Essa ação, sozinha, representa 44% dos recursos do Ministério da Integração e Desenvolvimento Regional. Além dos R$ 3,65 bilhões de emendas parlamentares, há mais R$ 1,1 bilhão de verbas da própria pasta.
O senador Weverton (PDT-MA) foi o que destinou a maior emenda para a ação genérica do Ministério da Integração, de R$ 23 milhões. O valor, segundo ele, deve ser aplicado no Maranhão, seu reduto eleitoral, em obras e aquisição de caminhões, tratores, grades aradoras e carretas agrícolas. O parlamentar disse que enviará um ofício à pasta informando como e onde os recursos deverão ser gastos.
— Na hora de se tomar a decisão (sobre como o recurso será gasto) é que o deputado ou senador manda um ofício com sua opinião formada. Não vejo problema nenhum, pelo contrário, dá mais condições de atender a demanda de acordo com a realidade de cada município — argumenta.
O ofício enviado pelo parlamentar ao ministério, contudo, nem sempre é tornado público. Com isso, o destino e o objeto só são conhecidos após a execução, isso é, do envio dos recursos.
Nos últimos anos, o processo de tornar as emendas cada vez mais abrangentes, permitindo liberdade aos congressistas para definir sua aplicação, tem se intensificado.
Em média, o Congresso aprova cerca de seis mil emendas por ano, mas esse número já foi muito maior: em 1991, foram apresentadas quase 72 mil, segundo estudo dos especialistas em Orçamento Hélio Tollini e Marcos Mendes, publicado no fim do ano passado.
— O número vem caindo porque o parlamentar só precisa definir o destino e o objeto no momento da execução. É possível fazer uma emenda com valor muito maior para ações de perfil extremamente amplo. Obras de pavimentação, que têm grande apelo político e visibilidade, são realizadas por diversos ministérios, como o do Turismo e, até recentemente, o da Defesa — afirma Tollini.
Um dos casos que exemplifica a liberdade dada aos parlamentares são os recursos enviados para “apoio a projetos de infraestrutura turística”, com R$ 1,3 bilhão previsto para este ano, sendo R$ 1 bilhão de emendas parlamentares. Essa ação permite investimentos que vão da construção de calçadas até a de aeroportos.
Praticamente todo o montante das emendas para essa ação veio de apenas duas propostas: uma da Comissão de Turismo da Câmara, no valor de R$ 500 milhões, e outra da Comissão de Desenvolvimento Regional e Turismo do Senado, no valor de R$ 400 milhões. Na prática, esses recursos serão pulverizados em centenas de obras, cuja definição ocorrerá apenas no momento da execução, a partir de ofícios de deputados e senadores.

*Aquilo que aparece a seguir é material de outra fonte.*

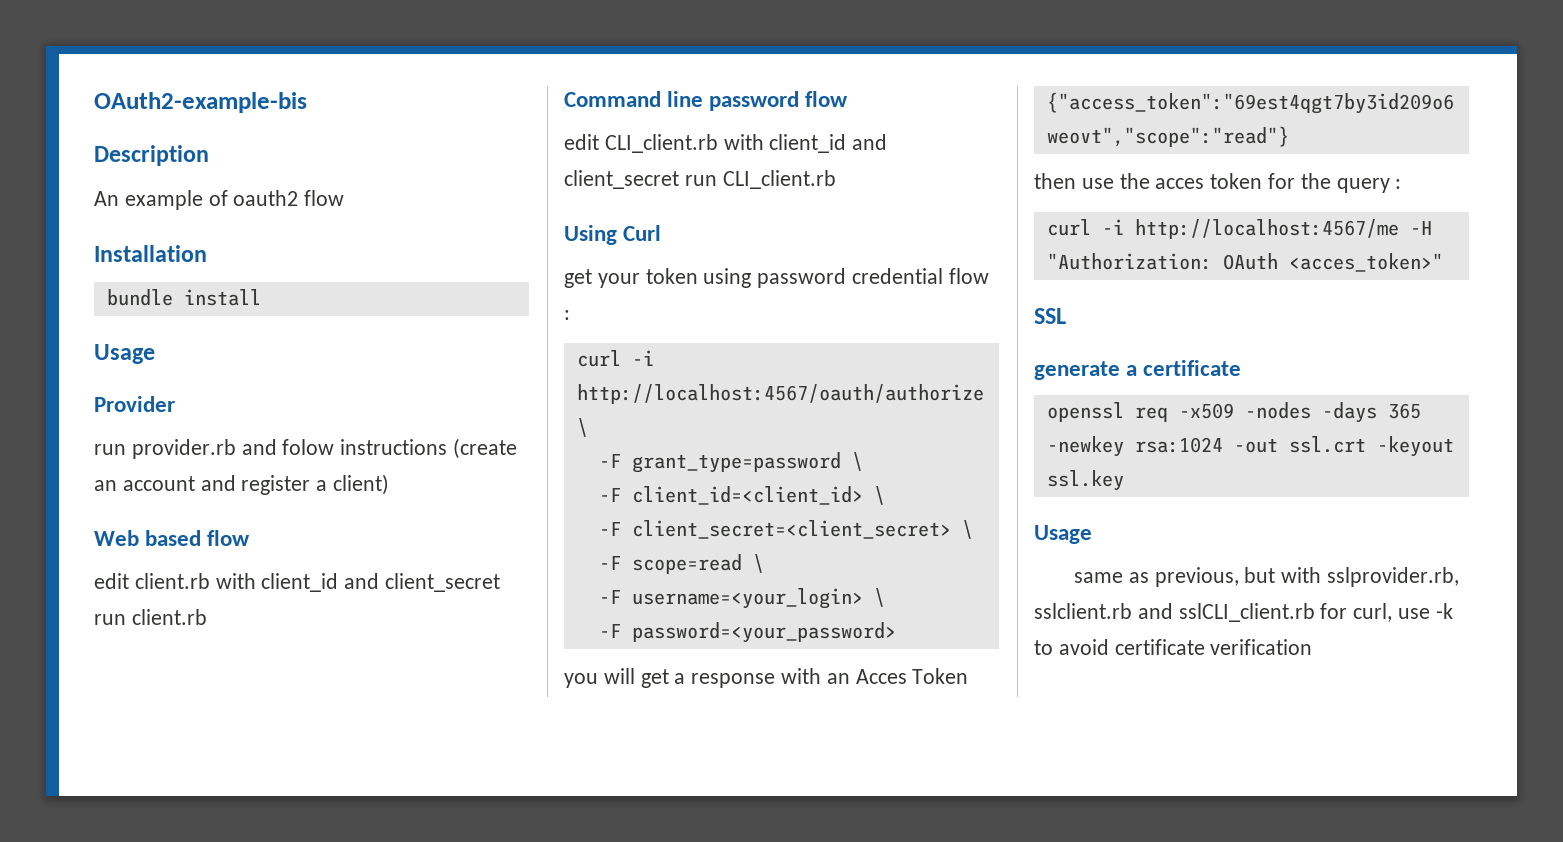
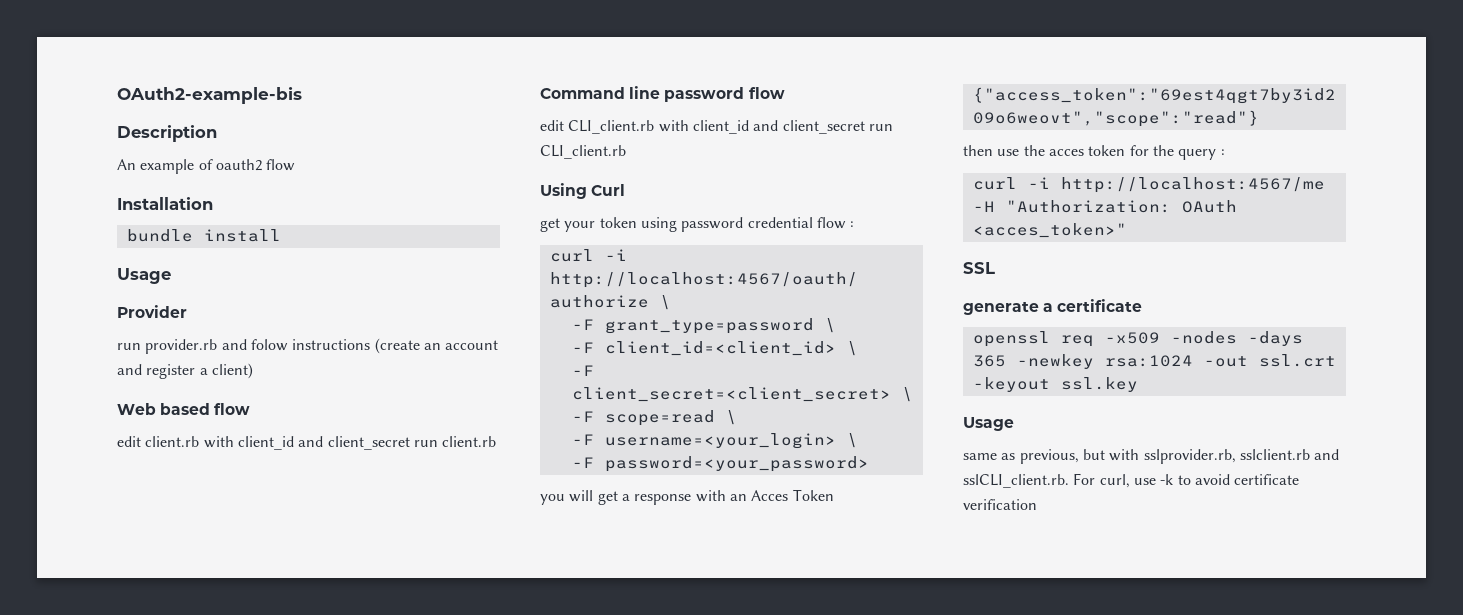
[1178,603,1348,622] sslCLI_client.rb for -> [963,473,1096,488] sslCLI_client.rb. For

— Isso compromete a qualidade do gasto público: se praticamente todo o orçamento de um ministério se concentra em uma única ação orçamentária, ela perde o sentido de existir. O ideal seria que houvesse um mínimo de detalhamento — afirma Marina Atoji, diretora de programas da Transparência Brasil.
De acordo com Atoji, esse tipo de concentração também gera problemas de planejamento e transparência, já que a informação sobre a destinação dos recursos só é reconhecida depois da sua indicação pelo congressista, inclusive para o próprio governo, que irá transferir os recursos para estados e municípios.
Queda no investimento
Além da concentração de emendas em ações genéricas, um estudo da consultoria da Câmara identificou uma queda na destinação de recursos para investimentos. Em 2023, 95% das emendas foram destinadas para este fim, enquanto neste ano o percentual caiu para 85%, com espaço maior para gastos de custeio, isto é, para manutenção da máquina pública.
O levantamento, feito a pedido da deputada Adriana Ventura (Novo-SP), aponta ainda que, em 2024, 57% do valor total das emendas de bancadas estaduais foram destinados a custeio. O documento aponta uma migração gradual das emendas coletivas para ações genéricas, cujo detalhamento só ocorre na execução.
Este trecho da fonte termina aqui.